Né boomer né passatista
Ogni volta che pensiamo al futuro del mondo intendiamo il luogo in cui esso sarà se continua a procedere come ora lo vediamo procedere, e non pensiamo che esso non procede seguendo una linea retta, ma una linea curva, e che la sua direzione muta costantemente. (Ludwig Wittgenstein, Pensieri Diversi)
Ora lungi da me fare discorsi da boomer passatista. Anzi che sono stradaccordo con Alberto Savinio quando in uno dei pezzi al fulmicotone di recensioni teatrali raccolti in Palchetti Romani affermava: “Fra le tante banalità che governano il mondo, c’è anche la superiorità del passato sul presente.” Savinio lo scriveva nel 1937 ed era chiaramente una zampata neppure troppo velata al fascismo belligerante e al mussolinismo becero che riportava in auge i miti guerreschi dell’antica Roma. Oggi questo genere di idealizzazioni grottesche del passato sfruttato in ottica pubblicitaria da parte delle industrie è sotto lo sguardo di tutti quelli che non mettono il prosciutto sugli occhi: “il cibo di una volta, il pane della nonna, il vino primordiale, i sapori del passato…” Questo genere di retorica marpiona mi sembra che sia giunta a uno stadio di saturazione terminale. È ora di affrontare faccia a faccia il presente con tutta la sua carica di complessità e contraddizioni inestricabili. Fare i conti con la propria contemporaneità senza banalizzare il passato con slogan da cartolina turistica anzi sviscerandolo e rendendolo attuale, urgente. Innalzare a dignità artigianale le fatiche del lavoro in campagna. Elevare a modello di comportamento le pratiche e il frutto finale del lavoro “fatto in casa” dai vignaioli senza etichetta né velleità commerciali, liberati finalmente dalle grinfie dei mercanti, dall’oppressione manipolatoria dell’enologia, dalla logica dare-avere dei rivenditori. Fare e dire, mostrare la propria competenza manuale, spargere una visione personale senza autocensure né paure né pretese da parvenu. Coltivare la vite. Custodire la terra. Vendemmiare. Spremere l’uva. Affinare. Stappare.

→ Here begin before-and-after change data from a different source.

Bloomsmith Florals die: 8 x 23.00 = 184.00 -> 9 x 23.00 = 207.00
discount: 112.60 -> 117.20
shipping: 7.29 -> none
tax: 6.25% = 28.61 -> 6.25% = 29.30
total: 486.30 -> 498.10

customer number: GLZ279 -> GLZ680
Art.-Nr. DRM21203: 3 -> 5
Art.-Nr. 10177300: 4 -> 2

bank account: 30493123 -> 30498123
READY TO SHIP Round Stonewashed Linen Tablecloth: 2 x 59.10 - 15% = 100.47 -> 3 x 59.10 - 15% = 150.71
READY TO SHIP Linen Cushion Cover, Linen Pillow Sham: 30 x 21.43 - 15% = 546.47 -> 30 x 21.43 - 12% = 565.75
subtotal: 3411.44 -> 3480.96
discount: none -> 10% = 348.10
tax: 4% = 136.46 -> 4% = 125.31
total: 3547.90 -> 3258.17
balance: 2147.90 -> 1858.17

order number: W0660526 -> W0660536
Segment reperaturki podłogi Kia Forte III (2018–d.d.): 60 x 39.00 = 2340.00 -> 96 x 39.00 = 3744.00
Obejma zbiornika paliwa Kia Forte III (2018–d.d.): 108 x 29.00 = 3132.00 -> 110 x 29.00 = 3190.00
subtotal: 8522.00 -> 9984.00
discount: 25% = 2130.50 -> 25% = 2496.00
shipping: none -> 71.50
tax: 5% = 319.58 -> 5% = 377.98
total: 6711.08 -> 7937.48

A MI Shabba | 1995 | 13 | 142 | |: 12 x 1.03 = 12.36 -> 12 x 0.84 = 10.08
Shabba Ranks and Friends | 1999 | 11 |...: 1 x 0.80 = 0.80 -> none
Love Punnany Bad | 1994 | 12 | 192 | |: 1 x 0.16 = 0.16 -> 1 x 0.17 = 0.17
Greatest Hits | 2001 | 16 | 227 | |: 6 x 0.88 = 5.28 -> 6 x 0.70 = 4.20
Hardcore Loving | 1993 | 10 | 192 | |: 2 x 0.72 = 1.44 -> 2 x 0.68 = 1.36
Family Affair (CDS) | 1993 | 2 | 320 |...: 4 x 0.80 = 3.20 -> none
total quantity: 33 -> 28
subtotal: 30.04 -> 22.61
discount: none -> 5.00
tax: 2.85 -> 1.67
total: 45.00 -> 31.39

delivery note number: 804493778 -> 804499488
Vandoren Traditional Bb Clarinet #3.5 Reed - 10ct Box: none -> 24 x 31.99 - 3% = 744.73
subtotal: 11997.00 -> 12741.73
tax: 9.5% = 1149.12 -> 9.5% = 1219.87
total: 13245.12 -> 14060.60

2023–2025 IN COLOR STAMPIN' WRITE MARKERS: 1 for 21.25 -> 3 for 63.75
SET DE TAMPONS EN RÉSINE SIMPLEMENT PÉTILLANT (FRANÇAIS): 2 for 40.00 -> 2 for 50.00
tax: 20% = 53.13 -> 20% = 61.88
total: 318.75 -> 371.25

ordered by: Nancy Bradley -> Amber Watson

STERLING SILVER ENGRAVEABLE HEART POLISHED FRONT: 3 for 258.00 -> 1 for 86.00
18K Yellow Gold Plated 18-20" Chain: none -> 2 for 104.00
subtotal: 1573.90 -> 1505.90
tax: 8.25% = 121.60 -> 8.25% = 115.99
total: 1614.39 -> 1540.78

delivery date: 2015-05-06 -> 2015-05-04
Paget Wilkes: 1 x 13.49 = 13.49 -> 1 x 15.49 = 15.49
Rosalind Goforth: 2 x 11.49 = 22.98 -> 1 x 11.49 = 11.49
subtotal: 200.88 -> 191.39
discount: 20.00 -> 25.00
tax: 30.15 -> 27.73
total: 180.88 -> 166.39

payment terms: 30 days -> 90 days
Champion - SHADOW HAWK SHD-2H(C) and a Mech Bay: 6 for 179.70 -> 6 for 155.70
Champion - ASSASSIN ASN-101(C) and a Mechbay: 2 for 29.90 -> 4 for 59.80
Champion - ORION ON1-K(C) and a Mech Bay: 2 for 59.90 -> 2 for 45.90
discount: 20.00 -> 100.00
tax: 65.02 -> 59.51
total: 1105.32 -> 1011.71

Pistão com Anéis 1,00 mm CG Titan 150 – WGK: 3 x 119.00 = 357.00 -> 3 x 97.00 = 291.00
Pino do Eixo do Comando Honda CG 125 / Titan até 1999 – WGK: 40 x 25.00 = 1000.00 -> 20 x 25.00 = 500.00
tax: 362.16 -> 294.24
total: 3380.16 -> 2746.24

Mi sembra ci sia molta confusione tra concetti buoni e concetti errati. I contadini non esistono più e se esistono e per caso si autodefiniscono così sono gli stessi che hanno abbracciato a mani aperte i pesticidi cosa che per loro era scienza. Oggi i privati che fanno vini non sanno distinguere tra rame e zolfo di miniera e i sistemici e usano quest'ultimi. Se chiamano un enologo? Forse farebbero meglio magari uno che consigli loro almeno di fare agricoltura bio. Ma se ne prendono uno marketing e pesticidi, beh, siamo allo stesso livello. Infine olio e vino non vanno messi nella plastica perché essendo acidi interagiscono dannosamente con la plastica. Insomma niente di tanto fico ... Bella lettura Savino.